С полчаса я, наверно, мучился, но неприступные богатыри так и не поддались мне. Зато драка получилась настоящая. Вот она:
Пострадал от булок Блин,
Потому что был один,
Ну, а булок было две
Хвать! Блина по голове.
Уж к этим Блинам Борька не подскребется!
И, довольный, я откинулся на подушку.
"СЧ"
Месть!
Хоть ее сразу и не последовало, но потом вся наша жизнь свелась к пугливо-настороженному ожиданию этой мести.
Гараж умер для нас: мехмастерские обнесли таким крепким забором с колючей проволокой поверху (мы подбирались и обследовали его), что ни о каком новом лазе не стоило и заикаться, да и в самом гараже все, видно, посдавали в металлолом - что-то уж очень много там гремели. А тут еще Нинка Куликова укатила в деревню, и нашим привычным вечерним играм не хватило сил перепорхнуть на другое крыльцо, они просто заглохли, как моторы без горючего.
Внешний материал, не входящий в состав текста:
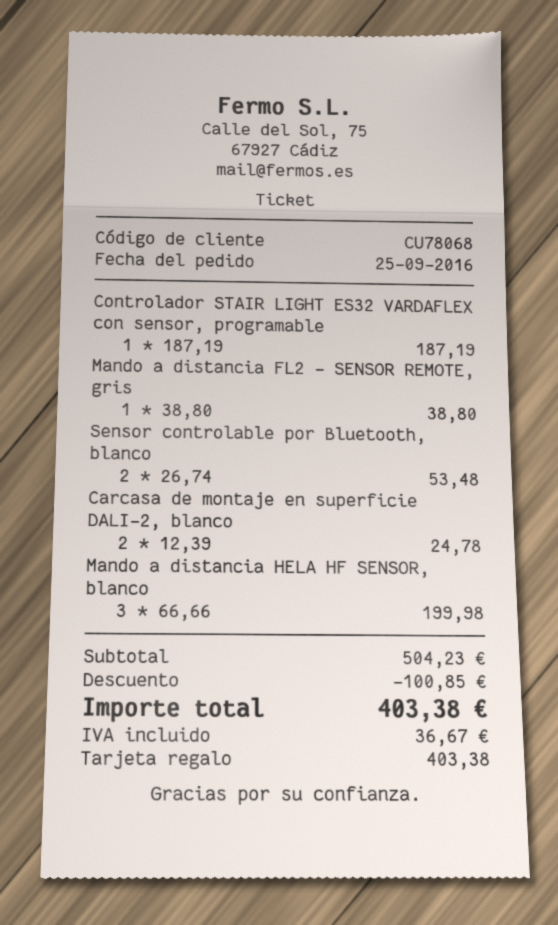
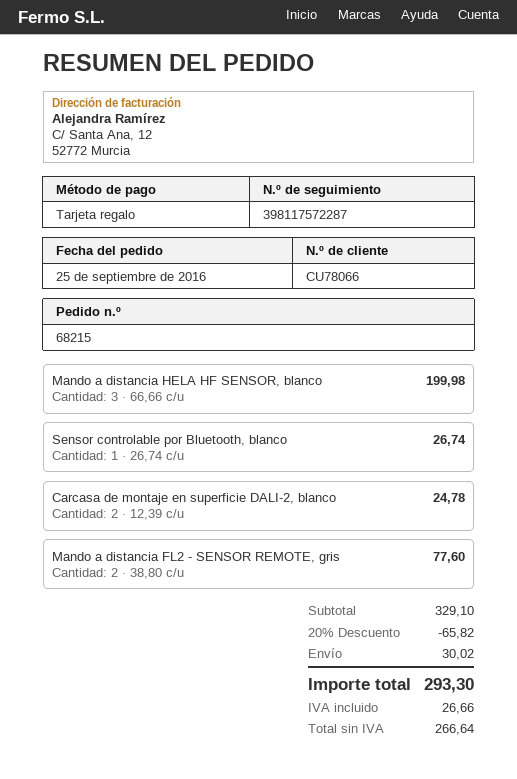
customer number: CU78068 -> CU78066
Controlador STAIR LIGHT ES32 VARDAFLEX con sensor, programable: 1 x 187.19 = 187.19 -> none
Mando a distancia FL2 - SENSOR REMOTE, gris: 1 x 38.80 = 38.80 -> 2 x 38.80 = 77.60
Sensor controlable por Bluetooth, blanco: 2 x 26.74 = 53.48 -> 1 x 26.74 = 26.74
subtotal: 504.23 -> 329.10
discount: 100.85 -> 65.82
shipping: none -> 30.02
tax: 36.67 -> 26.66
total: 403.38 -> 293.30

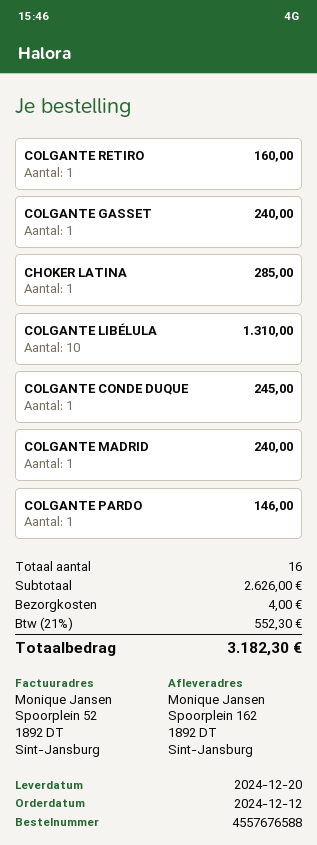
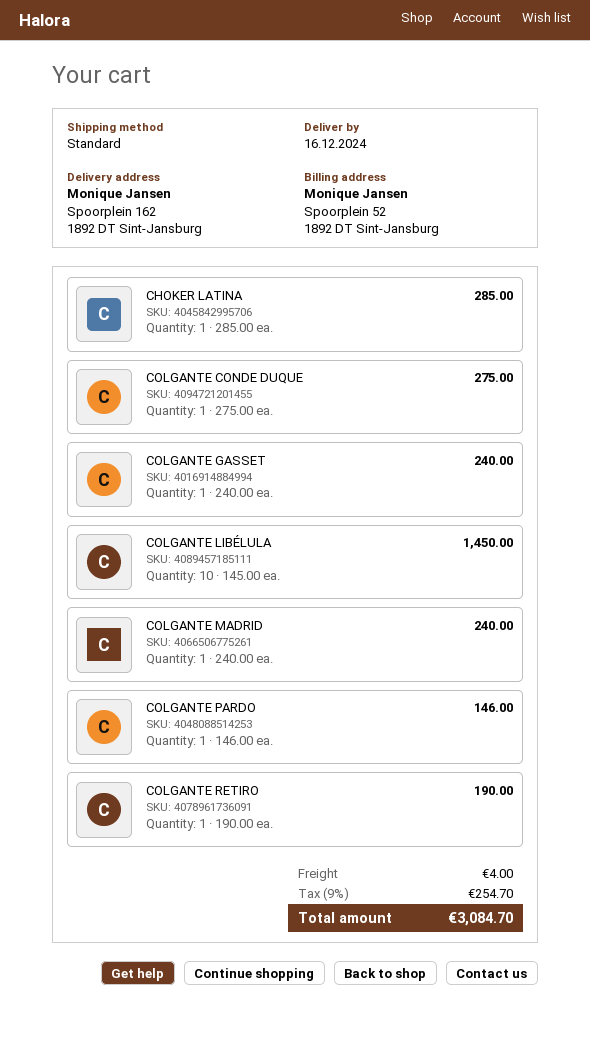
delivery date: 2024-12-20 -> 2024-12-16
COLGANTE RETIRO: 1 for 160.00 -> 1 for 190.00
COLGANTE LIBÉLULA: 10 for 1310.00 -> 10 for 1450.00
COLGANTE CONDE DUQUE: 1 for 245.00 -> 1 for 275.00
tax: 21% = 552.30 -> 9% = 254.70
total: 3182.30 -> 3084.70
Когда компания сокращается наполовину, жизнь замирает раз в пять. И если бы не Блин со своими прихвостнями, незримо кружившими вокруг двора, мы бы вообще засохли от скуки, а тут скучать особо не приходилось, зная, что тебе в любой миг могут набить морду.
Каждое утро, в постели или за завтраком, я горячо разворачивал возможные встречи с неприятелем: то нас осаждают на крыше, и мы стряхиваем с ветки одного противника за другим; то вдруг окружают на велосипедах посреди улицы, а мы запрыгиваем в кузов проезжающего мимо грузовика и были таковы; то поджидают у дверей магазина, а мы объясняемся с продавцом, и он выпускает нас через черный ход. Но время шло, а мы никого и не встречали и не видели издали, даже Юрку. Может быть, они отступились?.. Хорошо бы! Но в глубине души сидело егозливо-занозистое желание еще схлестнуться с Блинами.
В это утро я проснулся с четким ощущением, что опасности больше нет. Я не стал даже вдумываться в это, нет - и все!.. Потянувшись, я сполз с подушки, достал ногой радиоприемник и большим пальцем нажал клавишу Приемник наполнился нарастающим гудением Нажал другую - гудение растаяло, как будто мимо пролетел самолет Да, самолеты летают! Прачечная гудит! Где-то в песках отдыхает Томка! Дней через десять она будет здесь, и жизнь опять пойдет на всю катушку!.. Садовник! Прятки! Я забиваюсь с Томкой в какую-нибудь дыру, и она нашептывает мне свой дивный секрет!..
- Спорим, что он спит! - раздался Борькин голос.
- Не спорь, не сплю, - отозвался я.
Борька появился с трубкой ватмана под мышкой и с обычной косоротой ухмылкой.